Word for word, restate the data that follows, omitting the images.
─── Supplied material
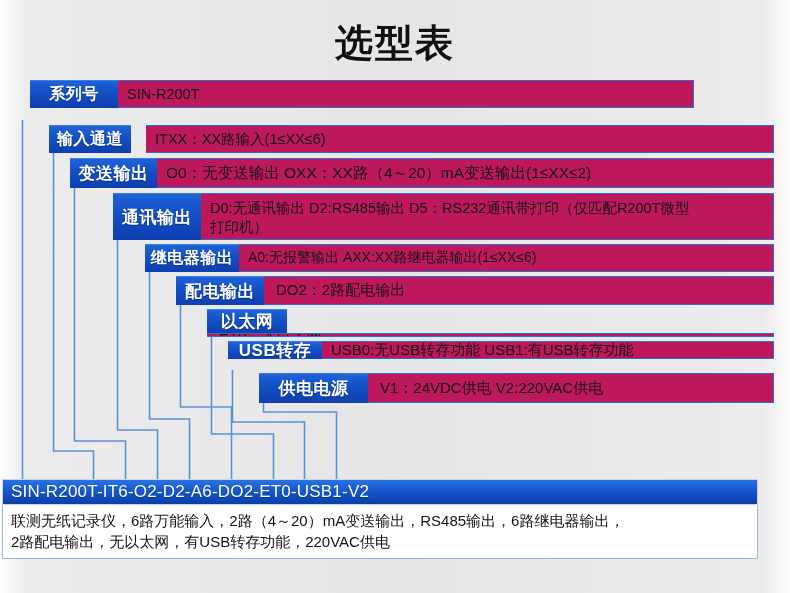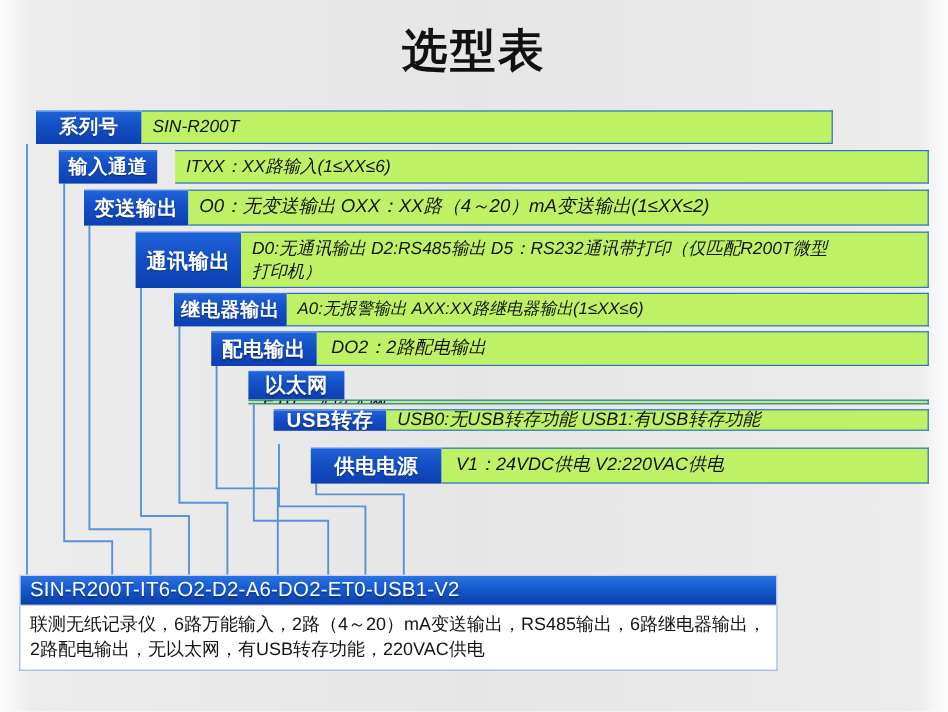--- a/index.html
+++ b/index.html
@@ -160,7 +160,7 @@
     </g>
   </svg>
 
-  <div class="row" style="left:18px; top:92px; width:676px; height:28px;padding-left:12px;">
+  <div class="row" style="left:18px; top:80px; width:676px; height:28px;padding-left:12px;">
     <div class="row-label" style="width:88px;">系列号</div>
     <div class="row-value">SIN-R200T</div>
   </div>

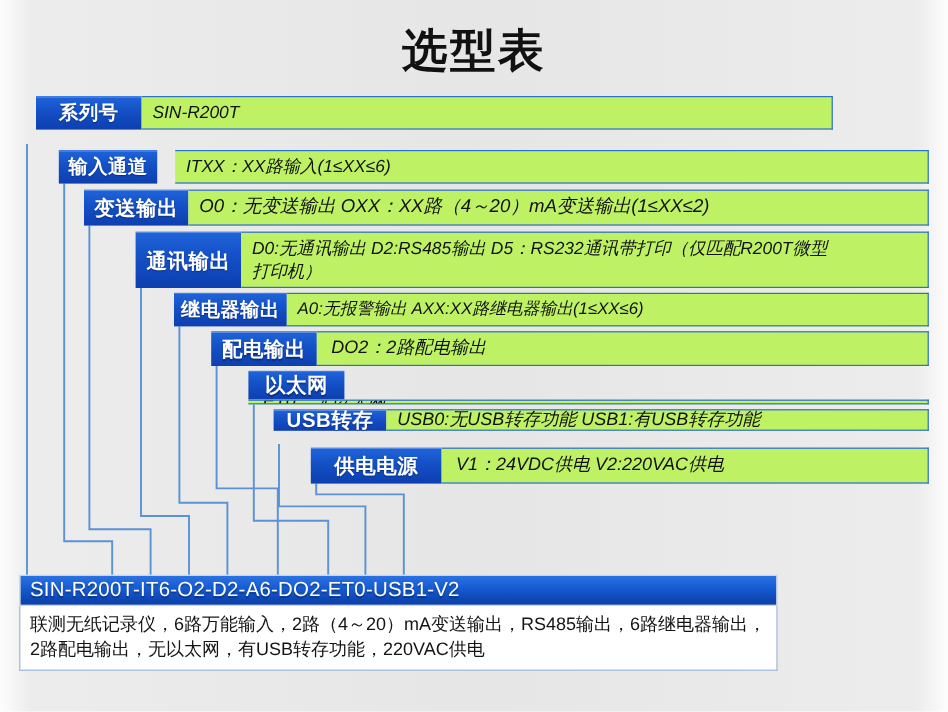--- a/index.html
+++ b/index.html
@@ -73,7 +73,7 @@
 
   .row-value {
     box-sizing: border-box;
-    background: #bef264;
+    background: #be185d;
     border: 1px solid #2f6fd0;
     border-left: none;
     color: #121212;
@@ -84,7 +84,6 @@
     flex: 1 1 auto;
     overflow: hidden;
     line-height: 1.25;
-    font-style: italic;
   }
   .row-value.two-line {
     align-items: center;

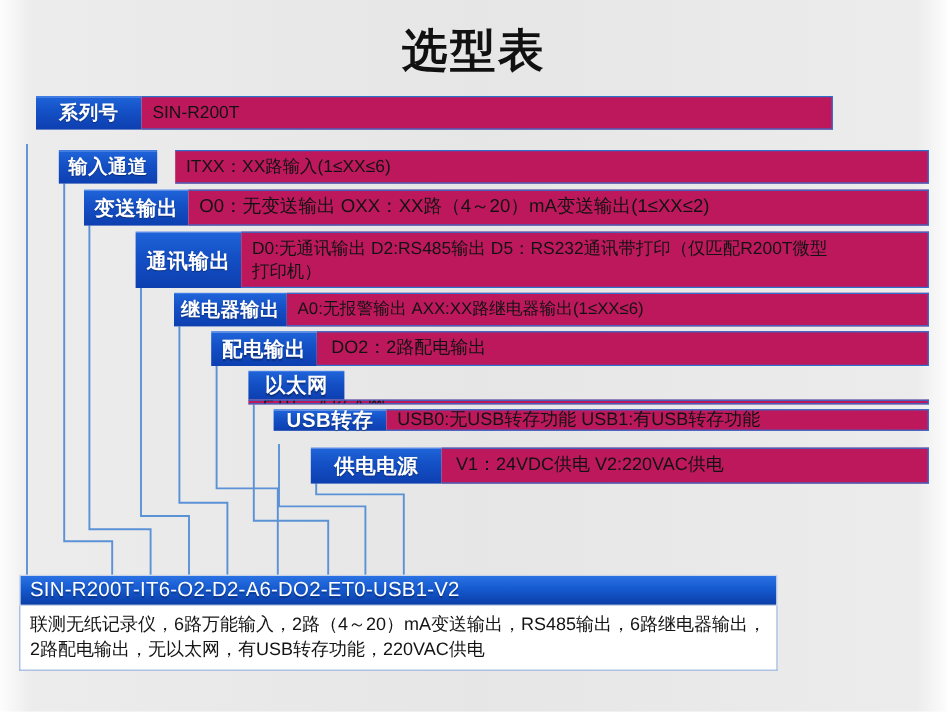--- a/index.html
+++ b/index.html
@@ -96,9 +96,9 @@
   
   #result {
     position: absolute;
-    left: 16px;
+    left: 2px;
     top: 479px;
-    width: 632px;
+    width: 756px;
   }
   #result-code {
     box-sizing: border-box;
──────
== Answer box ==
--- a/index.html
+++ b/index.html
@@ -160,7 +160,7 @@
     </g>
   </svg>
 
-  <div class="row" style="left:18px; top:92px; width:676px; height:28px;padding-left:12px;">
+  <div class="row" style="left:18px; top:80px; width:676px; height:28px;padding-left:12px;">
     <div class="row-label" style="width:88px;">系列号</div>
     <div class="row-value">SIN-R200T</div>
   </div>

--- a/index.html
+++ b/index.html
@@ -73,7 +73,7 @@
 
   .row-value {
     box-sizing: border-box;
-    background: #bef264;
+    background: #be185d;
     border: 1px solid #2f6fd0;
     border-left: none;
     color: #121212;
@@ -84,7 +84,6 @@
     flex: 1 1 auto;
     overflow: hidden;
     line-height: 1.25;
-    font-style: italic;
   }
   .row-value.two-line {
     align-items: center;

--- a/index.html
+++ b/index.html
@@ -96,9 +96,9 @@
   
   #result {
     position: absolute;
-    left: 16px;
+    left: 2px;
     top: 479px;
-    width: 632px;
+    width: 756px;
   }
   #result-code {
     box-sizing: border-box;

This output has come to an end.